> [EXERCISE]
In the entries below, identify every line with the string "number" and copy it.

> [PROVIDED INFORMATION]
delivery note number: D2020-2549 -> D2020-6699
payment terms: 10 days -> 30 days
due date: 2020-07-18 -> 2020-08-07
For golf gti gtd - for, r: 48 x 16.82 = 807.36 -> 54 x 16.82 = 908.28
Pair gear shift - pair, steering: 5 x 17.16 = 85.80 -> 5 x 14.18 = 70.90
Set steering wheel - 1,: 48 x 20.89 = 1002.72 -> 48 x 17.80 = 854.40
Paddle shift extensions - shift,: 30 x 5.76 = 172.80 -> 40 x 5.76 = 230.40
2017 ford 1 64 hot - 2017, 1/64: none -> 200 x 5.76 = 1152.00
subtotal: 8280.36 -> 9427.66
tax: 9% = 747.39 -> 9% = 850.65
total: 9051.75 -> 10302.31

==

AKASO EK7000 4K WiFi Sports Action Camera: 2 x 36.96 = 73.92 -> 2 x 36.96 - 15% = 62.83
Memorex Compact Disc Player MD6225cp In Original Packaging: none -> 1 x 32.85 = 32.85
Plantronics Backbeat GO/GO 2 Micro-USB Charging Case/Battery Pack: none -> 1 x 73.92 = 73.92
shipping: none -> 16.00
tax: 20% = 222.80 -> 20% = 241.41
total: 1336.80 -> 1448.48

* * *

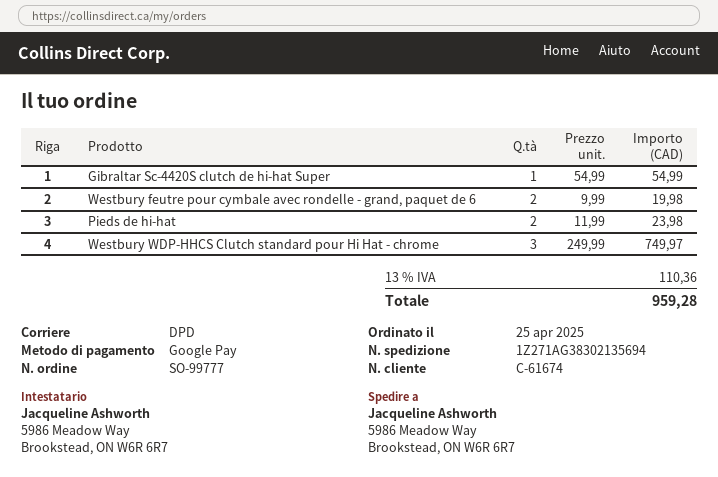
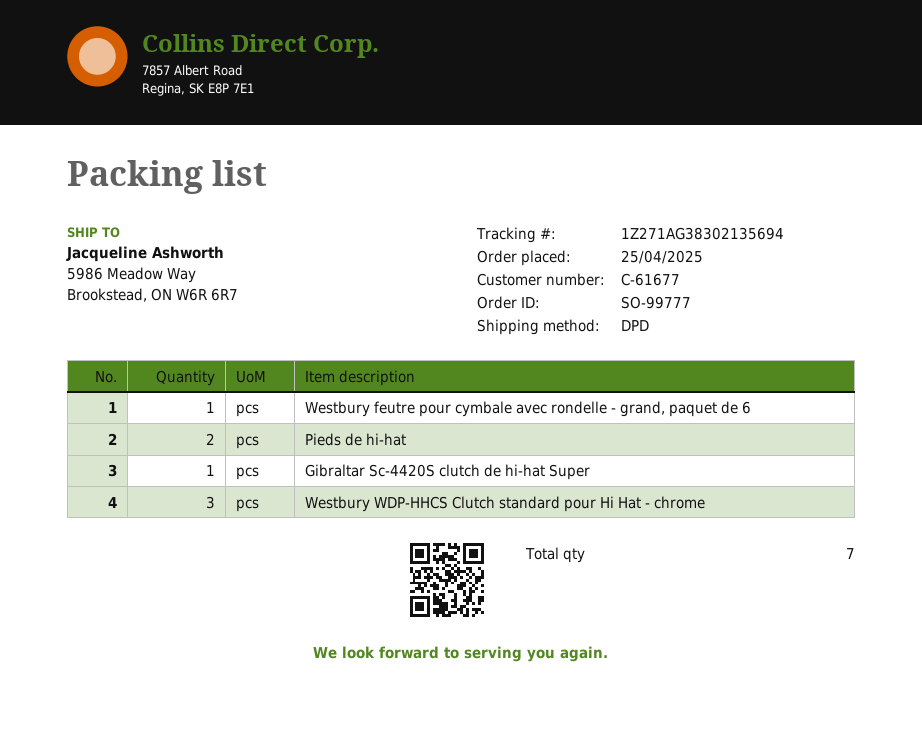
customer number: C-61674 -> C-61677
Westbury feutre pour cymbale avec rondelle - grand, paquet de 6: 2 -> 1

> [OUTPUT]
delivery note number: D2020-2549 -> D2020-6699
customer number: C-61674 -> C-61677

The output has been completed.